About restart strategy
A restart strategy is a set of rules that Apache Flink® adheres to when dealing with Flink job failures. These strategies enable the automatic restart of a failed Flink job under specific conditions and parameters, which is crucial for high availability and fault tolerance in distributed and scalable systems. Aiven for Apache Flink® supports restart strategies for both JAR and SQL applications.

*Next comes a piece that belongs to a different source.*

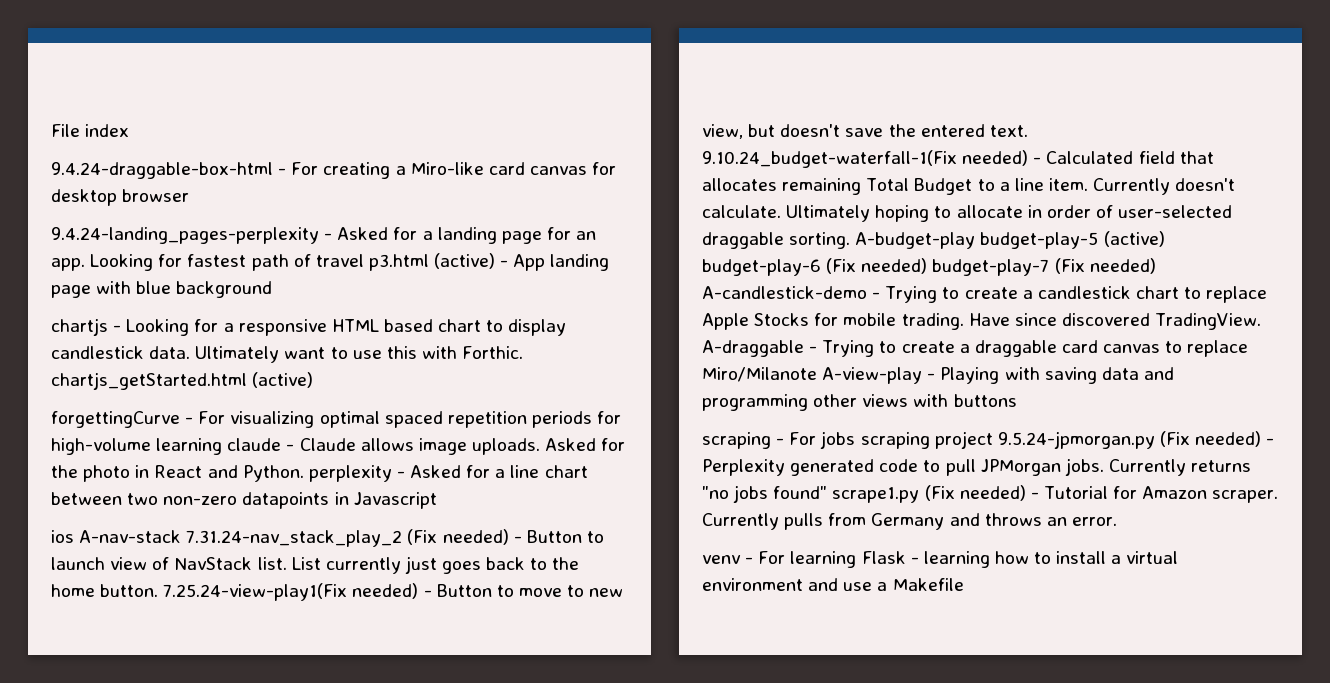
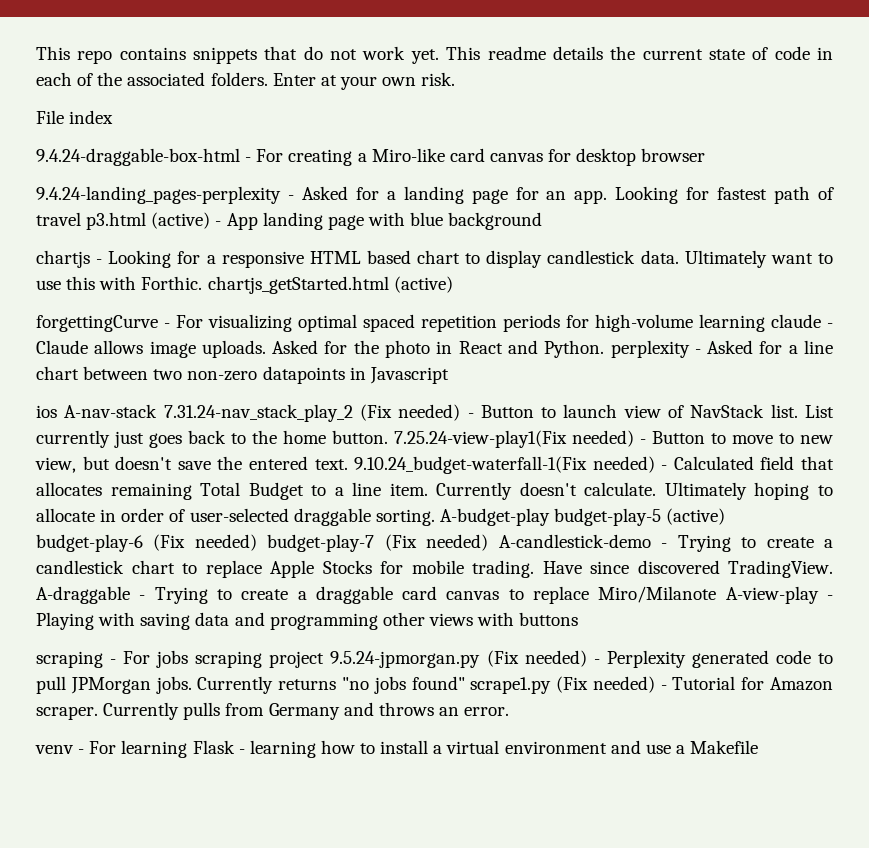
+ This repo contains snippets that do not work yet. This readme details the current state of code in each of the associated folders. Enter at your own risk.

Default restart strategy for JAR and SQL applications
Aiven for Apache Flink® uses the exponential-delay strategy as the default restart mechanism for both JAR and SQL applications. This strategy incrementally increases the delay between restarts, reaching a configurable maximum. After reaching the maximum, the delay remains constant. The strategy resets the exponential delay after a period of successful restarts, preventing it from staying at the maximum indefinitely. This default strategy is integrated into the Aiven for Apache Flink cluster configuration and automatically applies to JAR and SQL applications.
View the default strategy
You can view the default restart strategy configurations for your Aiven for Apache Flink cluster in the Apache Flink Dashboard. Follow these steps to view the current settings:
- Access the Aiven Console and select the Aiven for Apache Flink service.
- From the Connection information section on the overview page, copy the Service URI and paste it into your web browser's address bar.

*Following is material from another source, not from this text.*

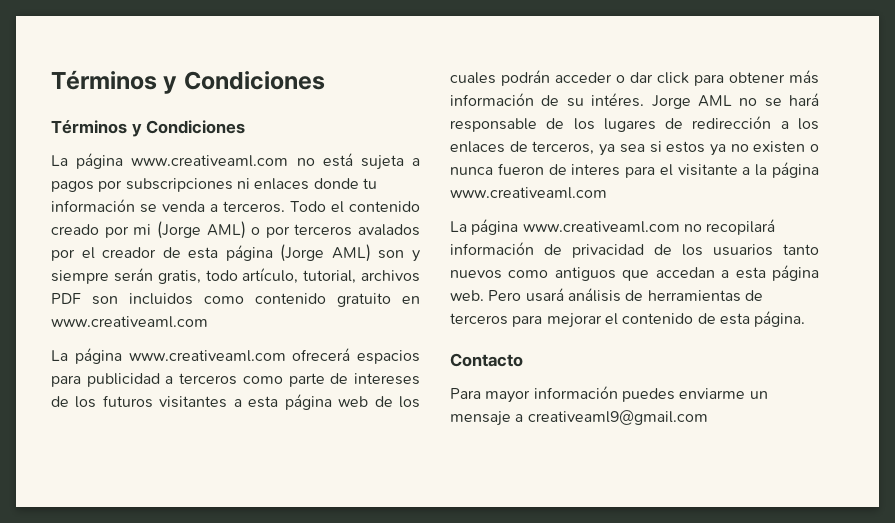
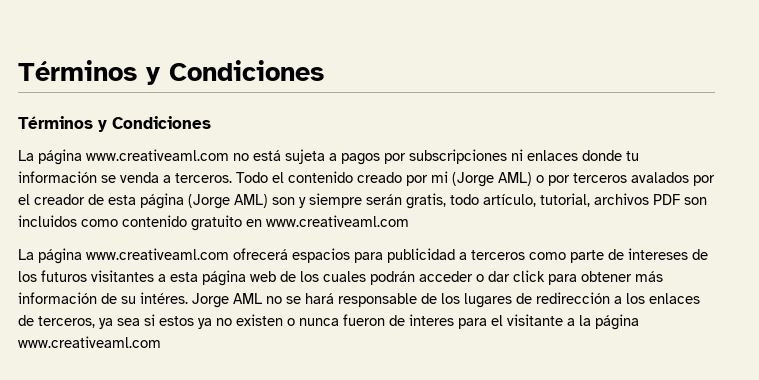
- La página www.creativeaml.com no recopilará información de privacidad de los usuarios tanto nuevos como antiguos que accedan a esta página web. Pero usará análisis de herramientas de terceros para mejorar el contenido de esta página.
- Contacto
- Para mayor información puedes enviarme un mensaje a creativeaml9@gmail.com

- When prompted, log in using the User and Password credentials specified in the Connection information section.
- Once in the Apache Flink Dashboard, click the Job Manager from the menu.

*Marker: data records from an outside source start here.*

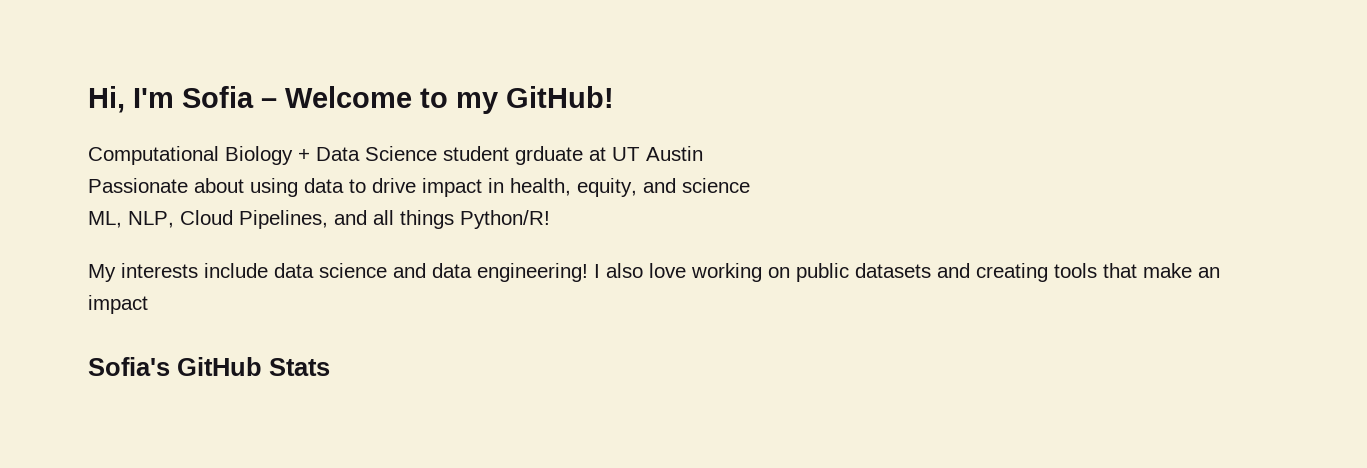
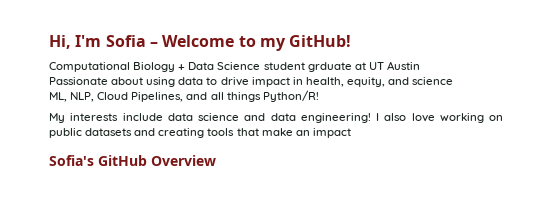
- Sofia's GitHub Stats
+ Sofia's GitHub Overview

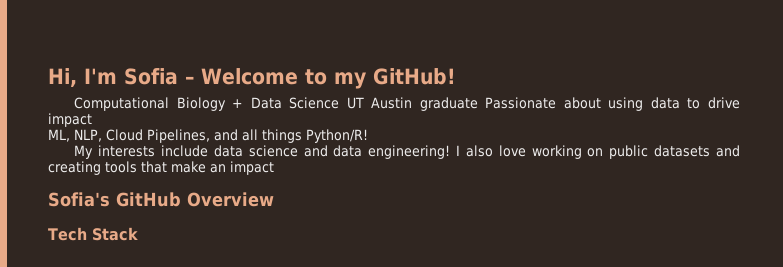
- Computational Biology + Data Science student grduate at UT Austin
- Passionate about using data to drive impact in health, equity, and science
+ Computational Biology + Data Science UT Austin graduate Passionate about using data to drive impact
+ Tech Stack

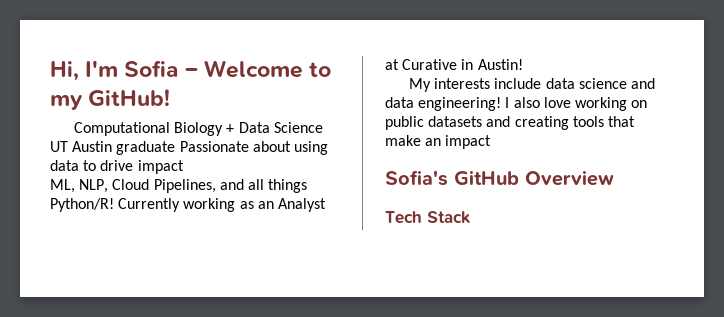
+ Currently working as an Analyst at Curative in Austin!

- Switch to the Configuration tab.
- Review the configurations and parameters related to the restart strategy.
Disable default restart strategy
While Aiven for Apache Flink® typically recommends following the default restart strategy for high availability and fault tolerance, there might be scenarios, especially during testing or debugging, where disabling automatic restarts might be beneficial.
JAR applications
For JAR applications, you cannot disable the default restart strategy in Aiven for Apache Flink® through configuration files. Instead, directly modify the code of your Jar application to achieve this.
StreamExecutionEnvironment env = StreamExecutionEnvironment.getExecutionEnvironment();
env.setRestartStrategy(RestartStrategies.noRestart());
This code sets the restart strategy to None
, preventing any restart
attempts in case of failures.
SQL applications
For SQL applications, you have a simplified approach to restart strategies. You can enable or disable restarts on failure during application deployment, providing a straightforward way to manage applications without complex configurations. For more information, see Create an SQL application.
Key considerations when disabling default restarts
Before disabling the default restart strategy for your applications, consider the following:
- Persistent failures: Disabling restarts means that if a Flink Job fails, it will not attempt to recover it, leading to permanent job failure.
- Testing and debugging: Disabling is beneficial when identifying issues in the application code, as it prevents the masking of errors through automatic restarts.
- External factors: Jobs can fail due to external factors, such as infrastructure changes or maintenance activities. If you disable restarts, your Flink jobs will become vulnerable to failures.
- Operational risks: In production environments, it is generally advisable to use the default restart strategy to ensure high availability and fault tolerance.